Ironically, one of the favored methods of birth control employed by Project Prevention is the intrauterine device (IUD). If Project Prevention gave a damn about the safety of women at all, they would check out the sort of conditions found in health facilities in Kenya and other high HIV prevalence countries. Getting an IUD inserted in Kenya will carry many risks, including the risk of infection with diseases such as HIV.

And that's only if things go reasonably well. If women have any future problems with an IUD they will face further, similar risks and perhaps some additional ones.

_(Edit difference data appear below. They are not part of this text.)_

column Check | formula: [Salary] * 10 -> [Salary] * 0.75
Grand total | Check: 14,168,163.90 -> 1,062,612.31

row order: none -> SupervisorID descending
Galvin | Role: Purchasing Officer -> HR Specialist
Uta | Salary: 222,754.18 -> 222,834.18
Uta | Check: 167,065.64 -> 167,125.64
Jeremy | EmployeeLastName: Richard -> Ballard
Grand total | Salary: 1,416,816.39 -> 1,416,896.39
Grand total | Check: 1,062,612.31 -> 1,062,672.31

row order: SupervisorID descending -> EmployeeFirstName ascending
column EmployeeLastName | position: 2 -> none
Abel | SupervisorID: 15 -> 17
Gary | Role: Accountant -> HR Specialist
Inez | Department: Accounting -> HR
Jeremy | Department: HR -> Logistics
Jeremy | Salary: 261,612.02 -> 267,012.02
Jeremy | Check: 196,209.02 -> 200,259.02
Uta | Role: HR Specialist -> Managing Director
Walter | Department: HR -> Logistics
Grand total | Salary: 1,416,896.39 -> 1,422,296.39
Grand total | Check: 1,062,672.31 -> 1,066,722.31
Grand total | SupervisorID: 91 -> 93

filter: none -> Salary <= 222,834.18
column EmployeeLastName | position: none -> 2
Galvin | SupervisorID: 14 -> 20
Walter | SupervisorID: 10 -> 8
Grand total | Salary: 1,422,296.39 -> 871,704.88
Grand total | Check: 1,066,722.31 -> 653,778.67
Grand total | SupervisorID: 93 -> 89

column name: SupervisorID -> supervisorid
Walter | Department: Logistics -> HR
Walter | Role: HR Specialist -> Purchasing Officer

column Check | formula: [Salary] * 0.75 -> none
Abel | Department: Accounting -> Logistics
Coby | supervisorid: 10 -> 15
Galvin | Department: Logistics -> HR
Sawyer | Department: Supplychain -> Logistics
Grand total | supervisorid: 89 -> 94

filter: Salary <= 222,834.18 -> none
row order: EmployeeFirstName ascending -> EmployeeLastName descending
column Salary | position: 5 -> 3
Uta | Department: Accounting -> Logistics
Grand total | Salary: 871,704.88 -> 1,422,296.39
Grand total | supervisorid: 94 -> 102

Many will continue to have little access to adequate health care after Project Prevention have handed over their few dollars a head and, in common with most African women, will probably just have to put up with whatever injury that results.

Whether it is right or even effective to hand over a few dollars to influence people's behavior is one thing. And there is a lot of discussion about these questions. But even if the answer is that it is both right and effective, it will not work, because HIV is not, and never has been, purely a matter of individual behavior, sexual or otherwise.

Some commentators are correct in referring to Project Prevention's agenda as pure eugenics or 'racial hygiene'. But then, so is the bulk of prevention work carried out by the big players in HIV prevention, including Population Services International, Family Health International, The Futures Group International, the Guttemacher Institute, the Rockefeller Foundation, the Gates Foundation and many others.

Most of the billions contributed to the multi-billion dollar HIV industry has gone to treating HIV positive people. But most of the considerable fraction that has gone into prevention, very unsuccessful too, has been frittered away on trying to influence people's sexual and reproductive behavior. Project Prevention's strategy is extreme, but that's really only a matter of degree.

The various commentators abhorring the work of Project Prevention are all rightly concerned about preventing HIV transmission from mothers to their babies and they are also right in pointing out that this is a well developed and relatively successful area of HIV prevention. The problem is that too few women who are about to become pregnant, or are already pregnant, or even who have just given birth, are in any way protected from HIV infection.

It is the very assumption that HIV is almost always sexually transmitted that results in the stigma that these commentators also abhor. Project Prevention is contributing to the stigma, but so are these well-meaning critics. If the HIV industry could lose its obsession with the sexual and reproductive behavior of people in developing countries, they would be able to prevent HIV transmission that is clearly not coming from heterosexual sex.

HIV in poor countries is commonly associated with pregnancy. But this does not mean it is therefore also caused by sexual behavior. Many women are infected when they are in the later stages of pregnancy, or even after they give birth. And this is often the case when they have a HIV negative partner and they have only had sex with this HIV negative partner. At least some of these women were infected non-sexually.

Some HIV negative women have HIV positive babies and, despite the excuses of UNAIDS and others, all of these babies were infected non-sexually, probably through unsafe healthcare of some kind. HIV positive babies can even infect their mothers during breastfeeding.

Project Prevention may be racist and sexist bullies, who prey on vulnerable people in developing countries. But what they are doing is not that different from the more passive aggressive forms of racism and sexism that constitute global HIV prevention policy. HIV is not just another sexually transmitted infection, though it may sometimes be transmitted sexually. Eradicating the virus depends on accepting that and investigating the extent to which it is transmitted sexually and non-sexually.